Diagnosticians all over the country had to set up testing facilities literally almost overnight, and researchers began collaborating in unprecedented ways. Also, because of the pandemic, the public now has a much better understanding of diagnostic tests, appreciate why we need direct detection methods for identifying and confirming an infection, and understand why we need antibody tests.
The general level of comprehension of how science solves problems has improved dramatically—plus the skill sets and collaborations that have been developed in labs across the country can now be transferred back into Lyme disease research.
So, what’s next for the LDB? Enabling new investigations by collecting more than just blood and urine.
Investigating persistent Lyme
To launch the biobank, LDB originally focused on collecting samples from people with early Lyme disease. Now, LDB is turning its attention to the even more complex cases of patients who don’t get better after standard initial treatment with antibiotics or who are diagnosed much later after the initial infection.

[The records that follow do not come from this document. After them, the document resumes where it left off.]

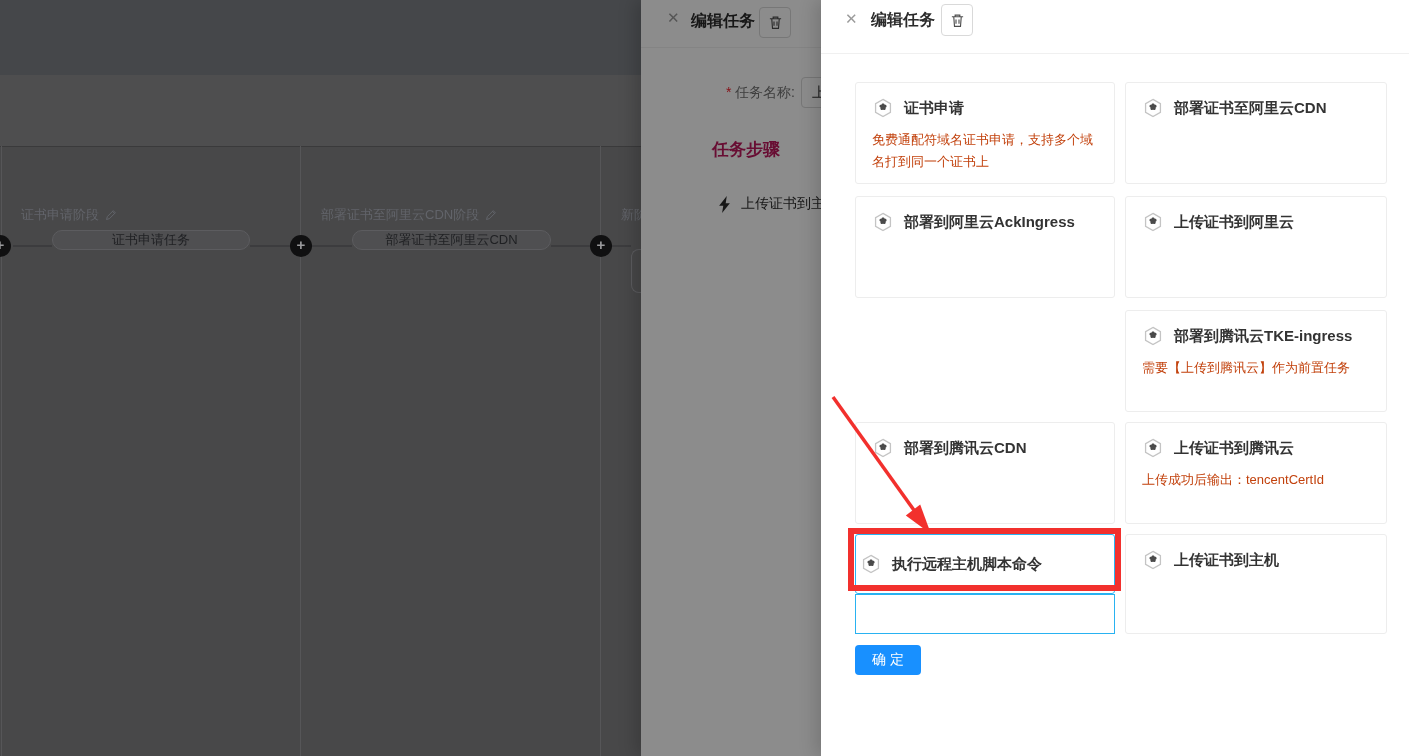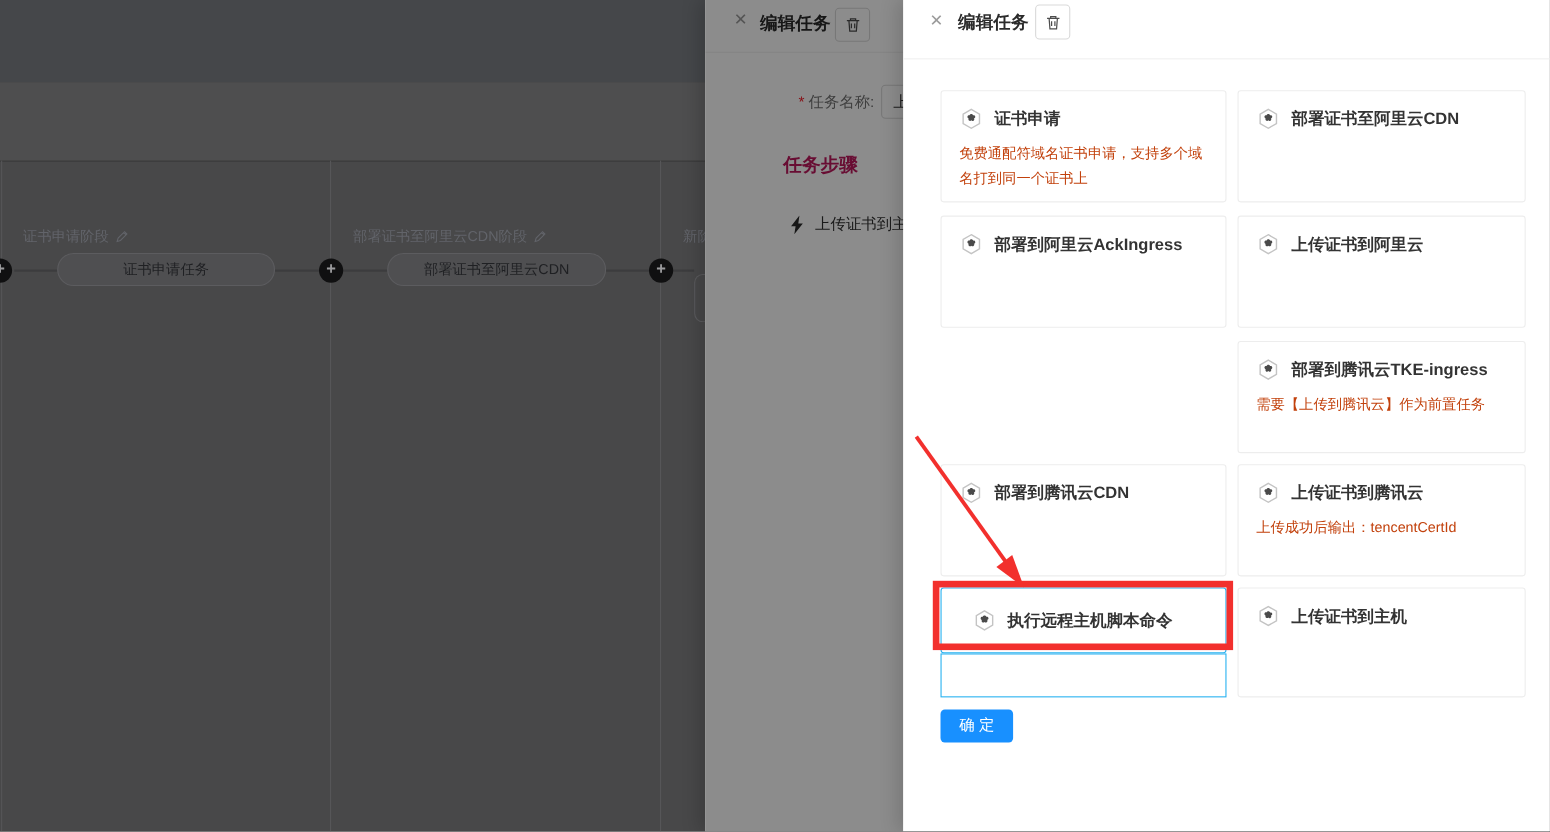"证书申请任务" .task-pill { height: 30px -> 20px }
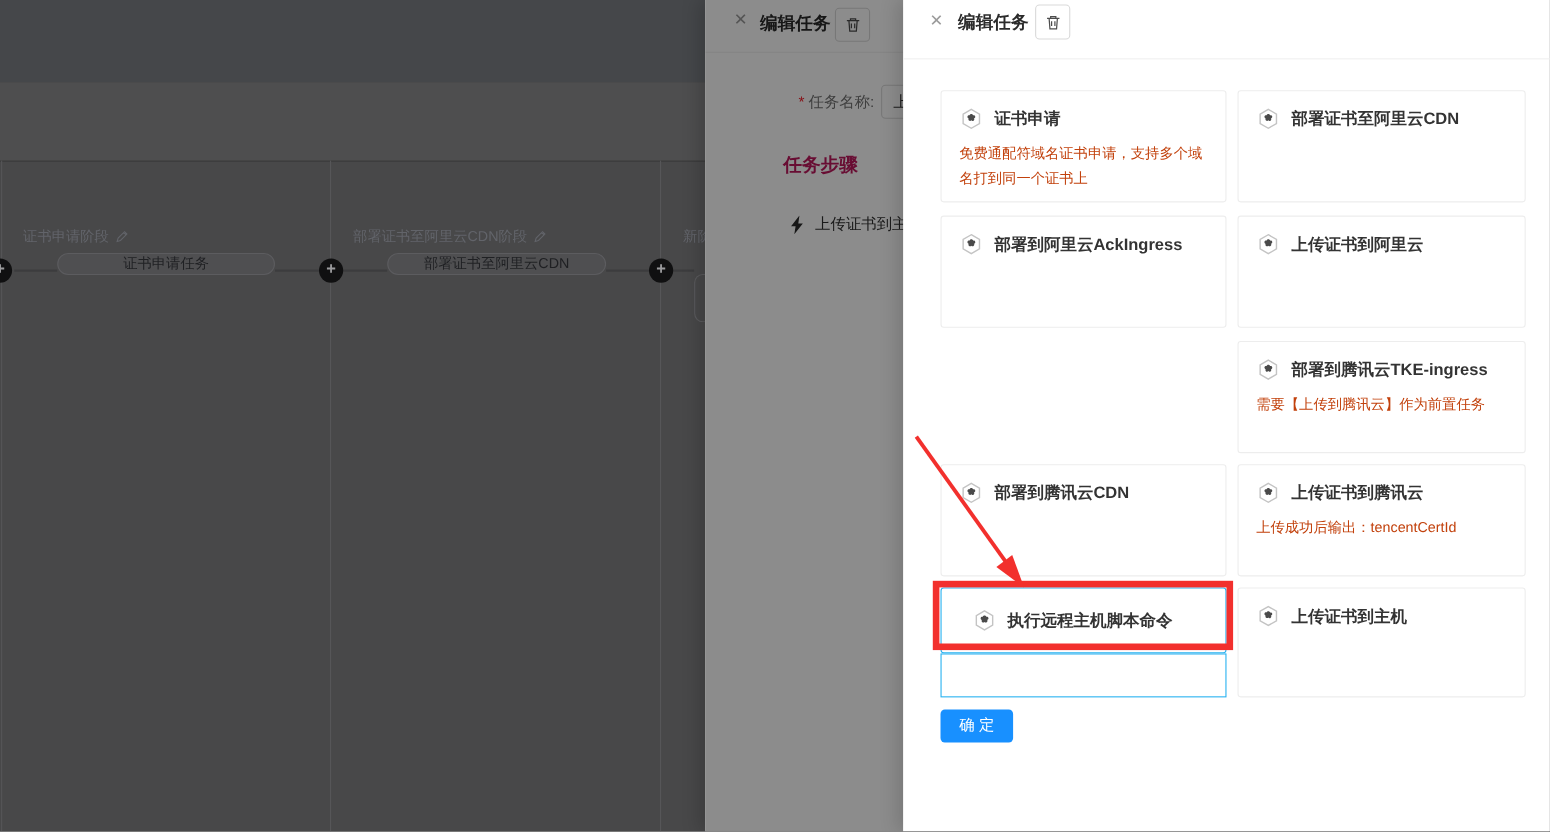"执行远程主机脚本命令" .card.selected { padding: 0 28px -> 0 4px }
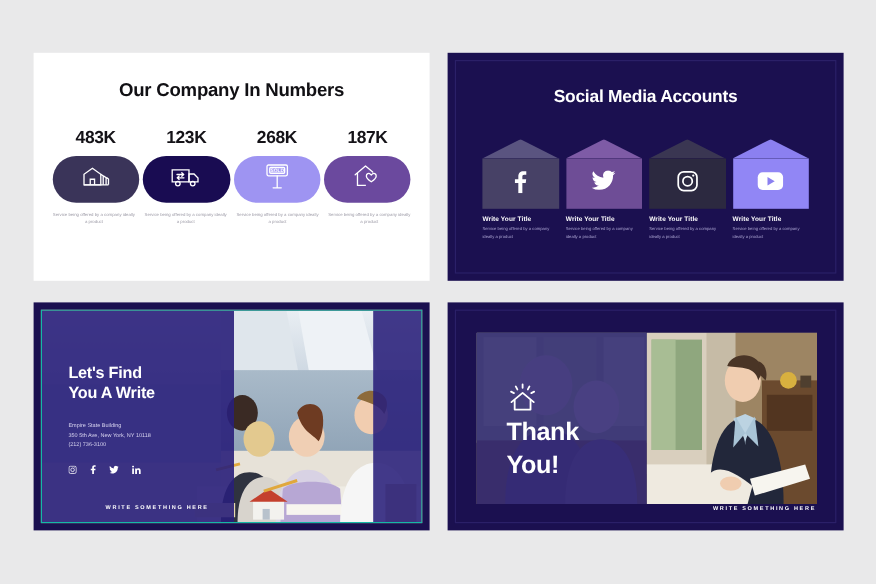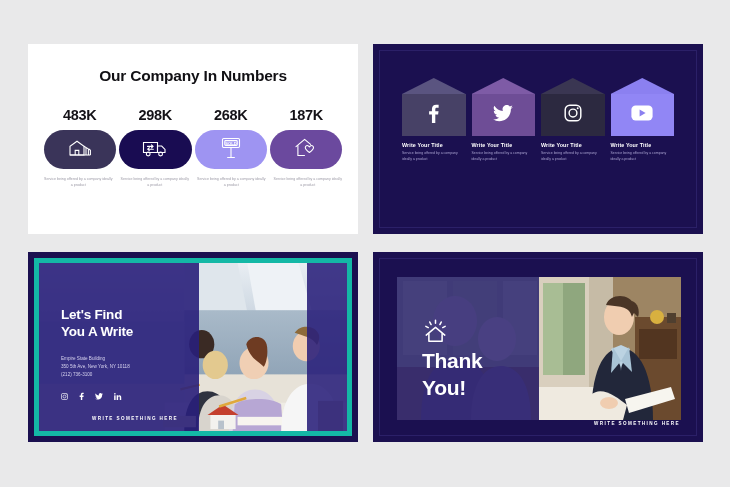"Social Media Accounts" div.s2-title { html: none -> <div>Social Media Accounts</div> }
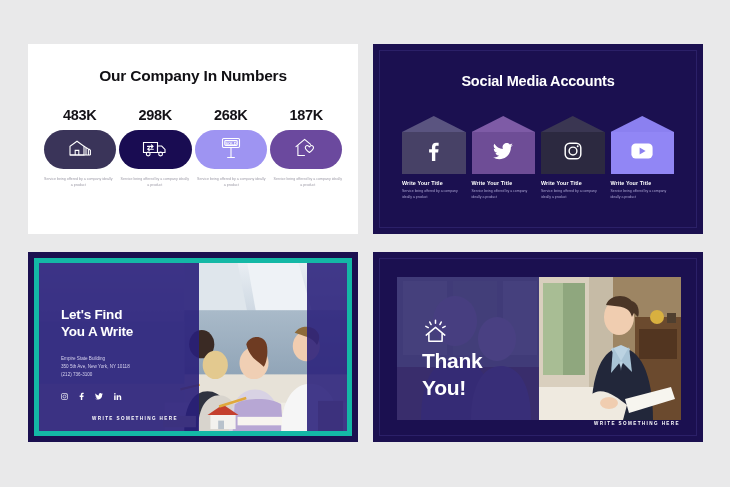"298K" span.s1-num { text: 298K -> 123K }
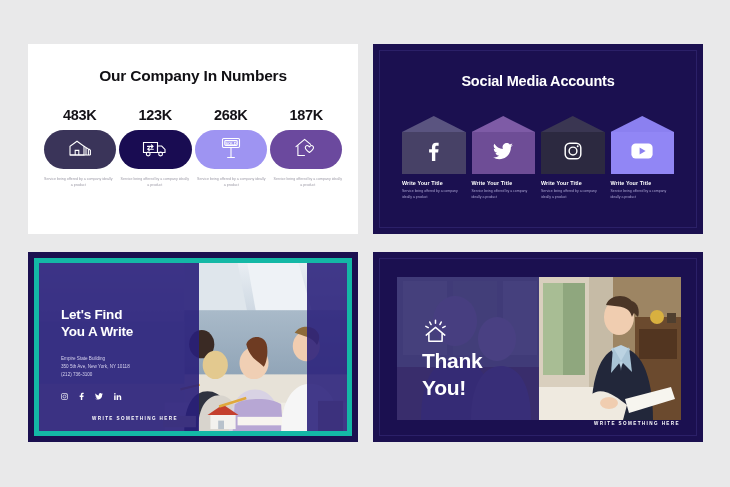"Let's Find" .s3-inner { border: 5px solid #14b8a6 -> 1px solid #14b8a6 }
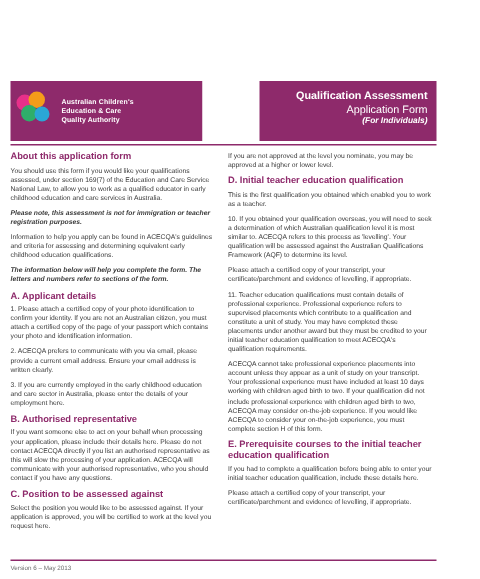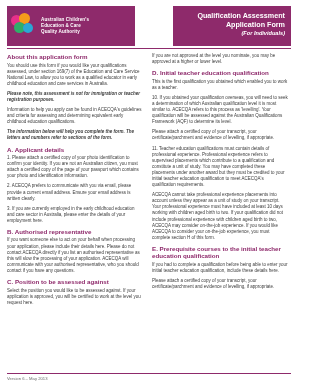"Qualification Assessment" .header { margin-top: none -> 48px }
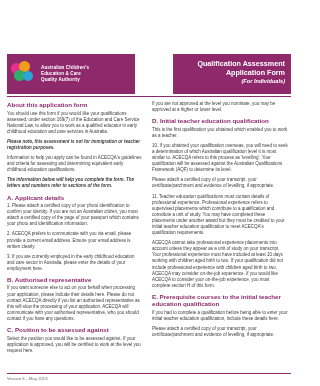"Application Form" .title-box .t2 { font-weight: bold -> normal }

To truly understand what is happening when Lyme bacteria migrate deep into the body, you have to look in the tissue. The only way to collect these tissue samples is after a major surgery, such as a knee replacement, or after someone has died, to access tissue in locations such as the brain and heart. Because collecting tissue samples is logistically challenging, LDB has partnered with the National Disease Research Interchange and MyLymeData for this program.
Yet, what’s exciting is Horn’s confidence: “The tissue bank will really give us the answers. We can look in places we don’t typically get access to. We can do experiments we wouldn’t otherwise be able to do. And, of course, we need to put a lot of focus on the brain because of the neurocognitive issues that occur with persistent Lyme disease. These are debilitating issues that we have to get to the bottom of, and the tissue bank will help us get there. We have already sent the first tissue samples to researchers.”
Now that there are so many projects out there investigating Lyme with COVID-19 waning, researchers are focusing again on Lyme disease, and LDB is getting back to the core work of collecting and distributing samples. What does Horn think that the future holds for Lyme and LDB?
“I think the advances that we make in understanding Lyme disease in the next five years are going to be more than incremental. I think there are going to be huge jumps–huge leaps forward. Plus, all the hard work on COVID-19 will benefit Lyme research through collaboration and efficiencies within the regulatory landscape that enable researchers to speed up timelines. We now have an extensive, growing collection of samples available that compliments other Lyme sample collections, there is more access to funding for researchers, and LDB has built a solid reputation in the field through collaborations and partnerships. I think we are poised to make enormous strides to solve the complex puzzle of Lyme disease.”
Jo Ellis is a Bay Area Lyme Foundation volunteer.